(Task inputs Opens)
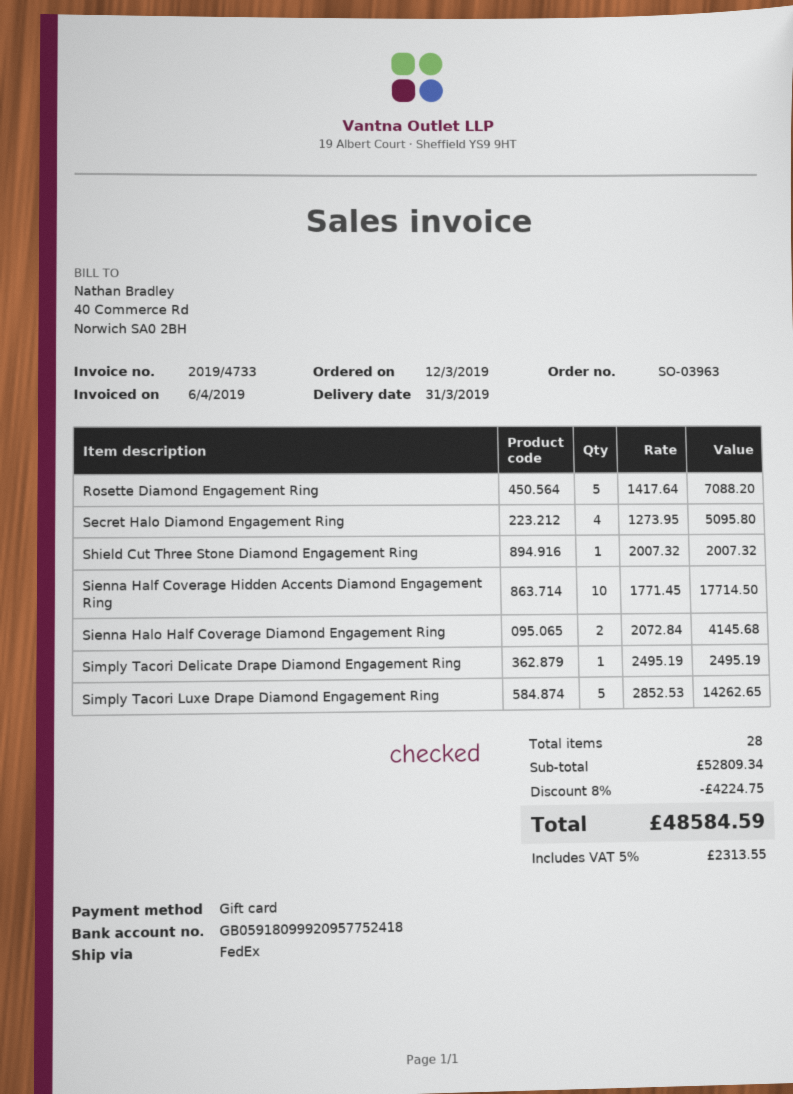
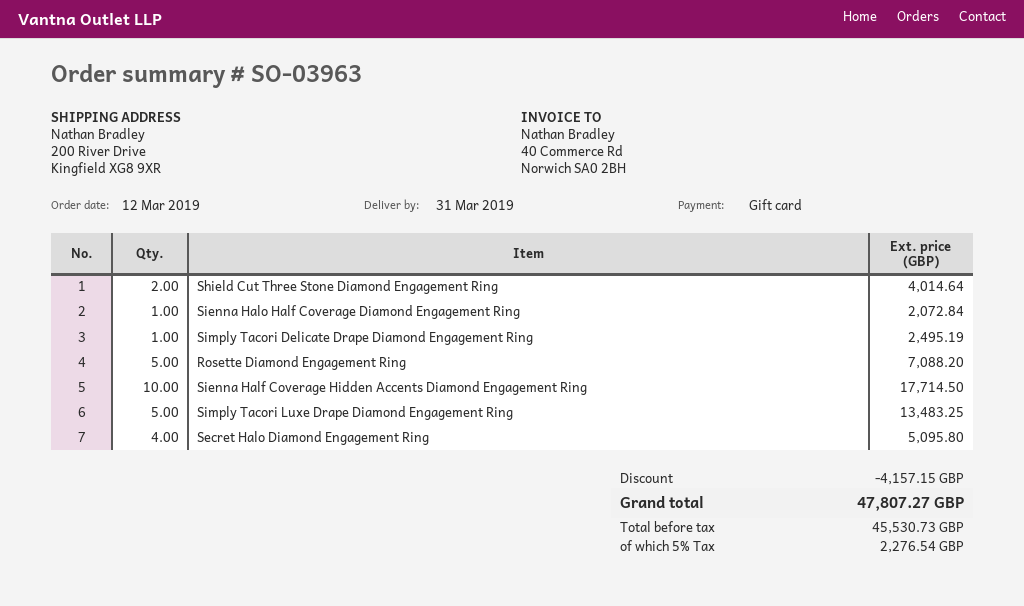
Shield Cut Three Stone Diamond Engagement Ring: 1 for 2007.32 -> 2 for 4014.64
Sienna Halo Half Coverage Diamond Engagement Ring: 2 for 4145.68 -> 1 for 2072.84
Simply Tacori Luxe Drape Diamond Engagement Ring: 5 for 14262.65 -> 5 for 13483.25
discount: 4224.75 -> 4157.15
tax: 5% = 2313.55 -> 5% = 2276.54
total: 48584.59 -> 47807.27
(Task inputs Closes)
▶ _Work order_
Copy the records exactly; no image should appear in the result.

▶ _Exercise response_
Shield Cut Three Stone Diamond Engagement Ring: 1 for 2007.32 -> 2 for 4014.64
Sienna Halo Half Coverage Diamond Engagement Ring: 2 for 4145.68 -> 1 for 2072.84
Simply Tacori Luxe Drape Diamond Engagement Ring: 5 for 14262.65 -> 5 for 13483.25
discount: 4224.75 -> 4157.15
tax: 5% = 2313.55 -> 5% = 2276.54
total: 48584.59 -> 47807.27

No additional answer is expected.